A exaustão de dois anos de combates, a contínua perda de vidas no front e a frustração com o ritmo lento com que os parceiros ocidentais continuam a fornecer armamento combinaram-se de modo que, pela primeira vez desde os estágios iniciais da guerra, algumas vozes ponderaram silenciosamente a possibilidade de negociações de cessar-fogo, embora aceitando que seriam arriscadas e poderiam beneficiar a Rússia.
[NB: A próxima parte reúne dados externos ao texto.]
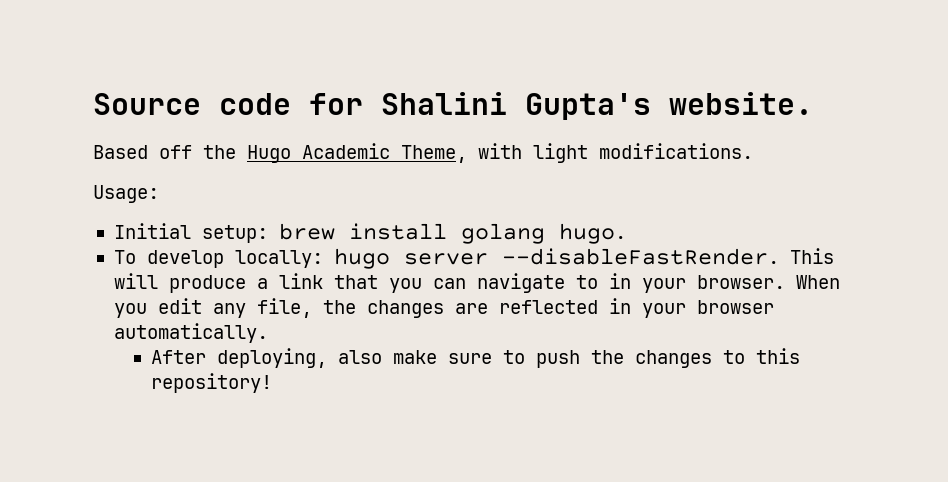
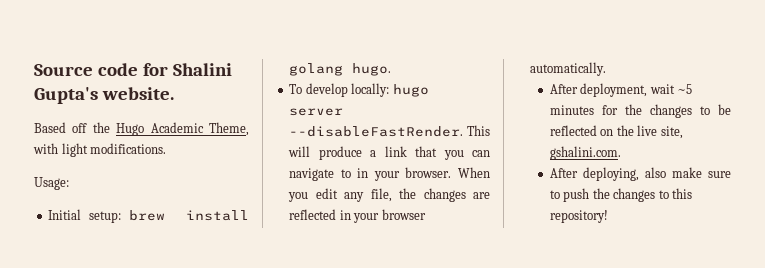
(268, 333) none -> [549,83,693,97] [549,104,731,118] [549,125,683,139] [549,146,621,160] // After deployment, wait ~5 minutes for the changes to be reflected on the live site, gshalini.com.

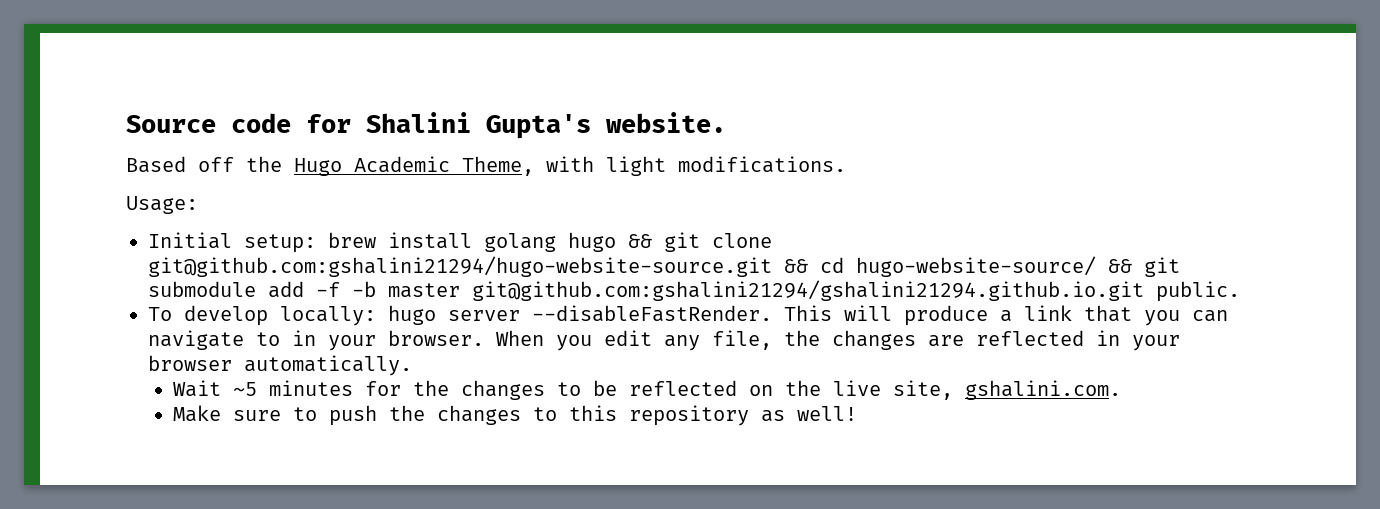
[352,63,392,76] hugo. -> [568,232,772,252] [148,256,1180,277] [148,280,1240,302] hugo && git clone git@github.com:gshalini21294/hugo-website-source.git && cd hugo-website-source/ && git submodule add -f -b master git@github.com:gshalini21294/gshalini21294.github.io.git public.
[549,83,675,97] After deployment, wait -> [172,380,221,397] Wait
[549,167,702,181] After deploying, also make -> [172,405,221,422] Make
[549,210,608,223] repository! -> [628,405,857,426] repository as well!

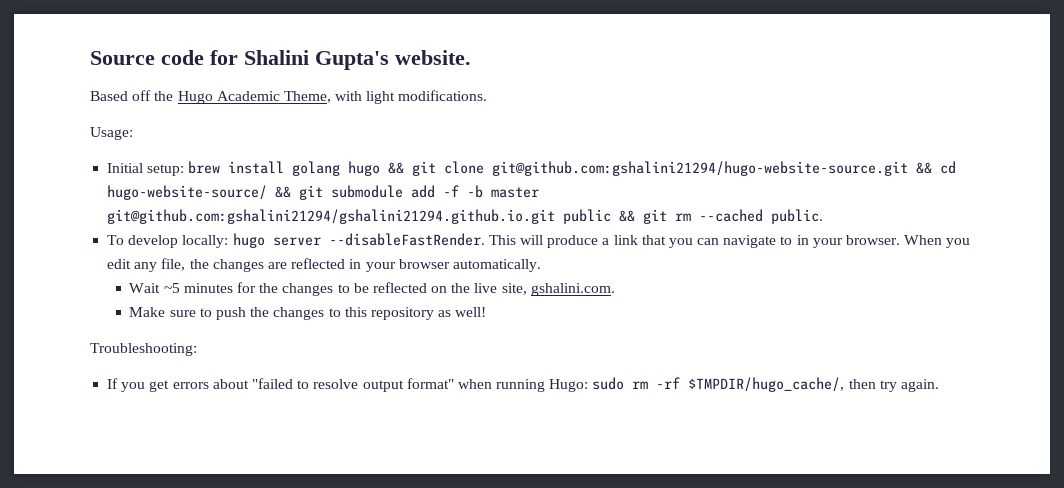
(1144, 290) none -> [563,209,764,224] public && git rm --cached
(857, 413) none -> [90,343,197,356] [107,377,940,392] // Troubleshooting: // If you get errors about "failed to resolve output format" when running Hugo: sudo rm -rf $TMPDIR/hugo_cache/, then try again.

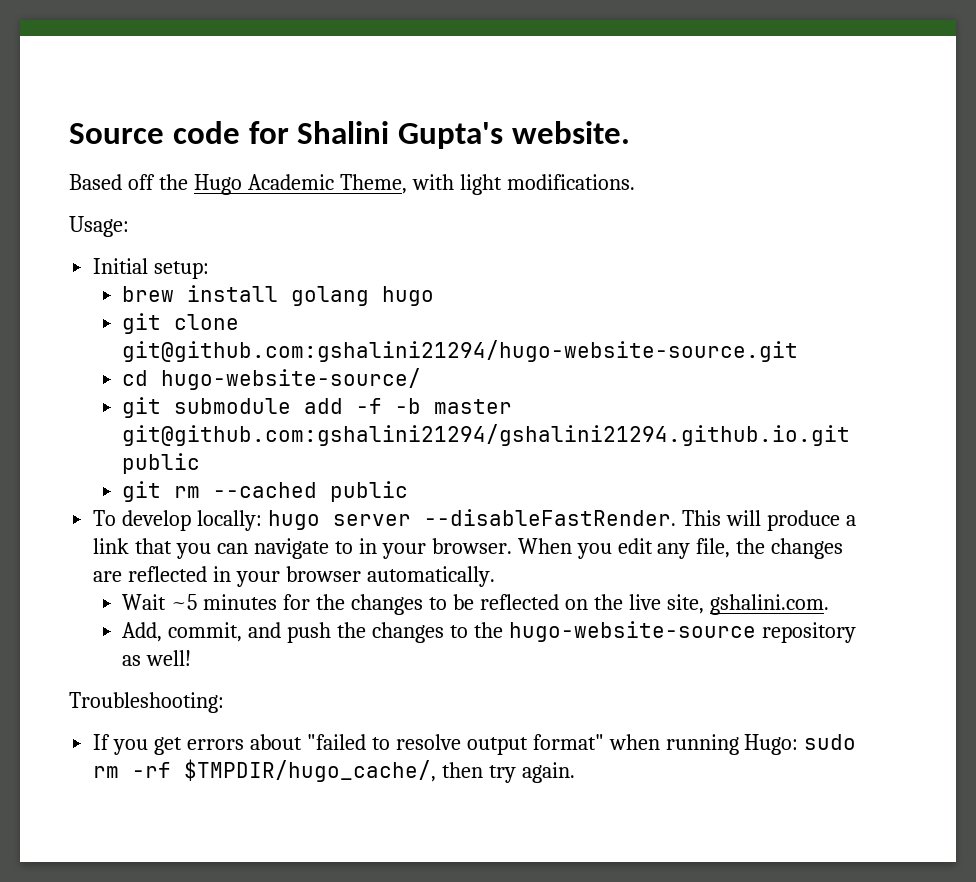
(185, 170) none -> (210, 270) //
[388,162,405,174] && -> (435, 296) //
[916,162,933,174] && -> (799, 351) //
[275,186,292,198] && -> (422, 379) //
[619,210,636,222] && -> (201, 463) //
[771,209,824,224] public. -> [330,481,409,502] public
[129,307,212,317] Make sure to -> [122,622,282,642] Add, commit, and
[344,307,367,317] this -> [473,621,756,642] the hugo-website-source

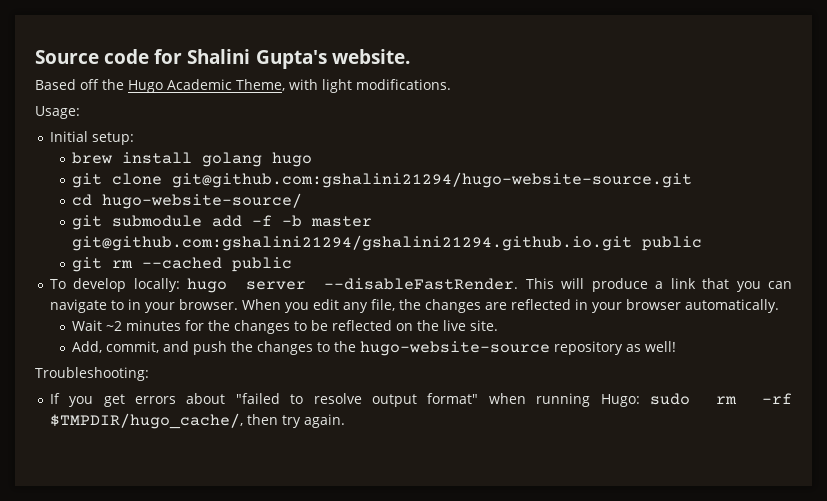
[171,594,198,610] ~5 -> [106,321,123,331] ~2
[666,594,829,615] site, gshalini.com. -> [470,320,499,331] site.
Depois, há o horror que se desenrola no Oriente Médio, que tirou a atenção da Ucrânia e retardou os fluxos de munição. Há também um aumento da "fadiga ucraniana" nas capitais ocidentais, bem como a perspectiva iminente de um segundo mandato de Donald Trump nos EUA, o que poderia derrubar o apoio do maior aliado de Kiev.
Na manhã desta segunda-feira, o secretário de Defesa dos EUA, Lloyd Austin, chegou a Kiev em uma visita não anunciada em parte com o objetivo de tranquilizar os líderes ucranianos sobre o apoio contínuo de Washington, mas os planos de financiamento renovados para a Ucrânia estão se mostrando difíceis de passar pelo Congresso em meio à oposição republicana e há temores de que isso só fique mais difícil à medida que as eleições do próximo ano se aproximam.
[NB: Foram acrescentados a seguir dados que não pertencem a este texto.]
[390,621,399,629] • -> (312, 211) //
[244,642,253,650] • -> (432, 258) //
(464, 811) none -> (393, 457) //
Há alguns pontos positivos também. No campo de batalha, notícias de que tropas ucranianas cavaram posições na margem leste do rio Dnipro, na região sul de Kherson, possivelmente abrindo caminho para um avanço em direção à Crimeia, bem como o sucesso da Ucrânia visando a frota russa do Mar Negro. Diplomaticamente, o anúncio da UE de que planeja iniciar negociações de adesão com a Ucrânia trouxe o ânimo necessário.
Mas enquanto os ucranianos se preparam para mais um inverno de potenciais ataques russos a infraestruturas críticas, bem como o terror noturno contínuo de mísseis e drones direcionados a cidades ucranianas, o otimismo de seis meses atrás de que a derrota da Rússia e o retorno de Donbas e Crimeia poderiam estar ao virar da esquina começou a desaparecer.
"Não será a vitória que sonhávamos e levará muito mais tempo do que pensávamos", disse Volodymyr Omelyan, ex-ministro das Infraestruturas que se inscreveu nas forças de defesa territorial no primeiro dia da guerra e é capitão do exército ucraniano.
A palavra C
A maioria das pessoas reconhece que, enquanto Vladimir Putin estiver no Kremlin, não é provável que haja paz duradoura, e qualquer pausa nos combates seria usada pela Rússia para se rearmar. Pesquisas mostram que a maioria dos ucranianos se opõe às negociações com a Rússia, especialmente se elas envolverem o reconhecimento do território perdido.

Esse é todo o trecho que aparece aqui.